> [Data shown]:
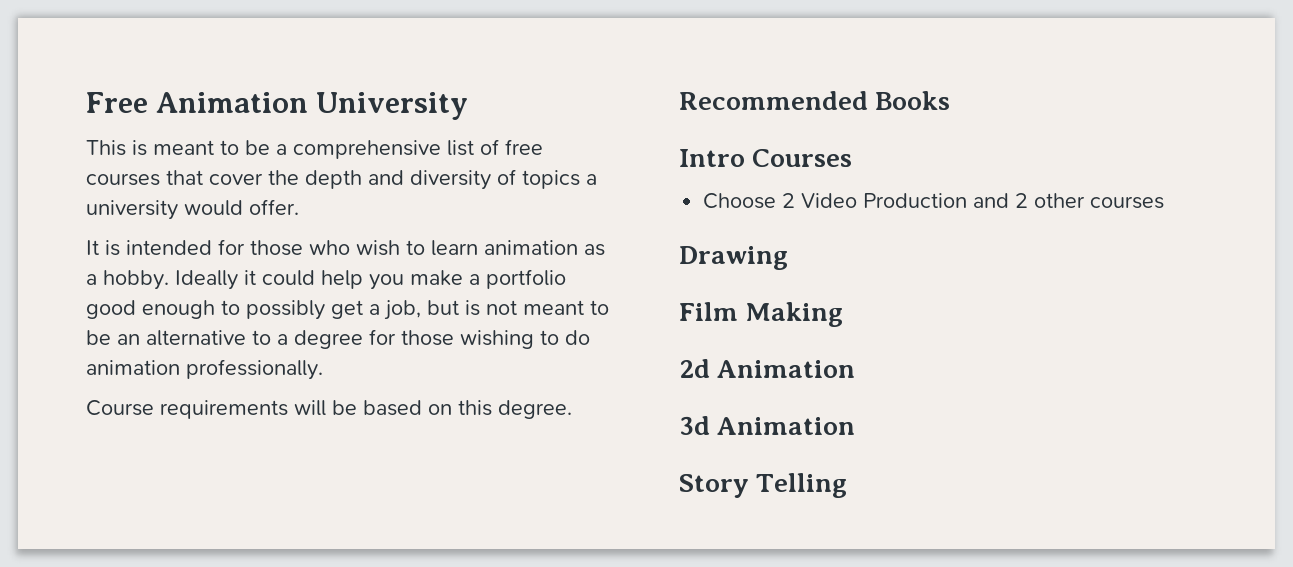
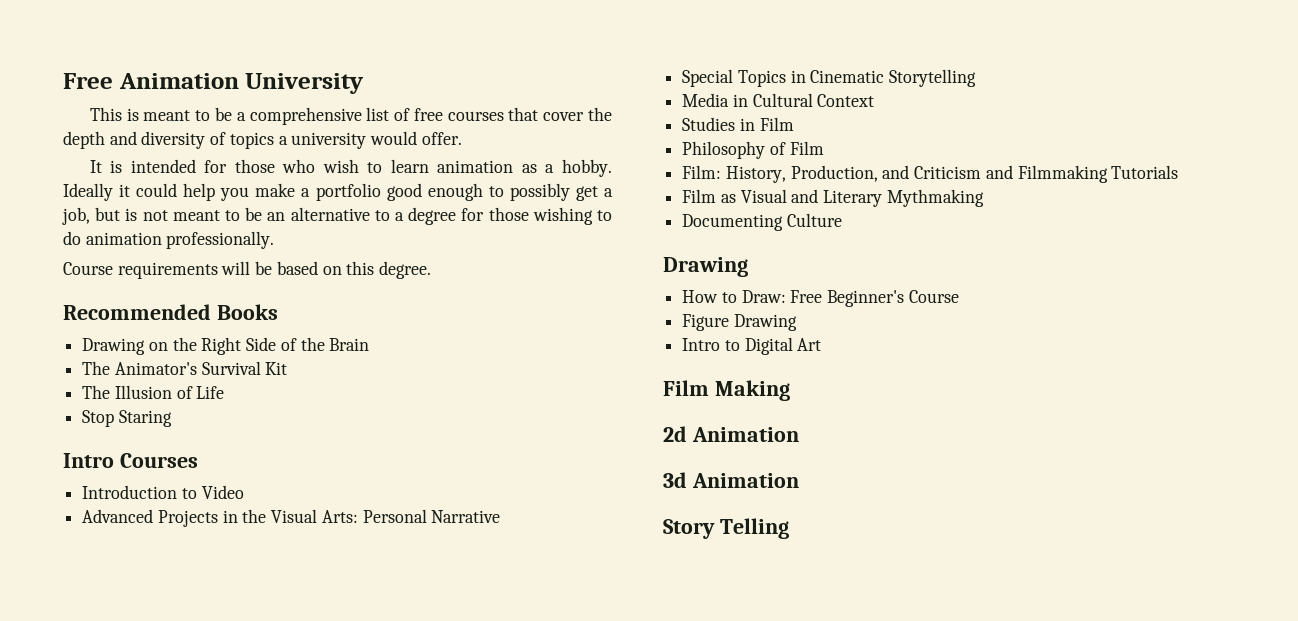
(951, 100) none -> [82,337,370,355] [82,361,288,375] [82,385,225,399] [82,410,172,427] // Drawing on the Right Side of the Brain // The Animator's Survival Kit // The Illusion of Life // Stop Staring
[703,193,796,209] Choose 2 -> [82,485,197,499] Introduction to
[863,193,1165,209] [679,246,788,270] Production and 2 other courses // Drawing -> [82,509,501,527] [682,69,977,87] [682,93,875,107] [682,117,794,131] [682,141,824,159] [682,165,1179,183] [682,189,984,207] [682,213,842,231] [663,257,748,277] [682,290,959,307] [682,314,797,331] [682,337,822,355] // Advanced Projects in the Visual Arts: Personal Narrative // Special Topics in Cinematic Storytelling // Media in Cultural Context // Studies in Film // Philosophy of Film // Film: History, Production, and Criticism and Filmmaking Tutorials // Film as Visual and Literary Mythmaking // Documenting Culture // Drawing // How to Draw: Free Beginner's Course // Figure Drawing // Intro to Digital Art

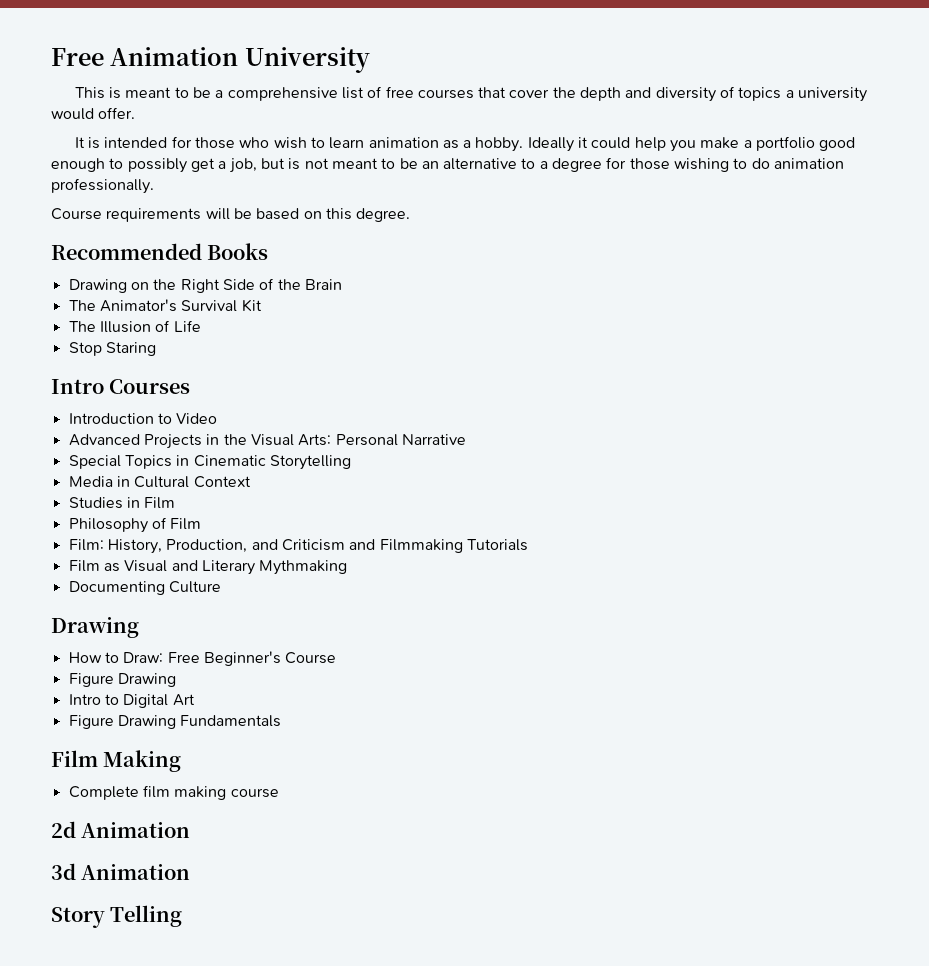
(822, 344) none -> [68,715,282,729] // Figure Drawing Fundamentals
(790, 390) none -> [68,785,279,800] // Complete film making course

> [Task objective]:
In your copy of the material, match every word exactly and include no pictures.

> [Answer section]:
(951, 100) none -> [82,337,370,355] [82,361,288,375] [82,385,225,399] [82,410,172,427] // Drawing on the Right Side of the Brain // The Animator's Survival Kit // The Illusion of Life // Stop Staring
[703,193,796,209] Choose 2 -> [82,485,197,499] Introduction to
[863,193,1165,209] [679,246,788,270] Production and 2 other courses // Drawing -> [82,509,501,527] [682,69,977,87] [682,93,875,107] [682,117,794,131] [682,141,824,159] [682,165,1179,183] [682,189,984,207] [682,213,842,231] [663,257,748,277] [682,290,959,307] [682,314,797,331] [682,337,822,355] // Advanced Projects in the Visual Arts: Personal Narrative // Special Topics in Cinematic Storytelling // Media in Cultural Context // Studies in Film // Philosophy of Film // Film: History, Production, and Criticism and Filmmaking Tutorials // Film as Visual and Literary Mythmaking // Documenting Culture // Drawing // How to Draw: Free Beginner's Course // Figure Drawing // Intro to Digital Art

(822, 344) none -> [68,715,282,729] // Figure Drawing Fundamentals
(790, 390) none -> [68,785,279,800] // Complete film making course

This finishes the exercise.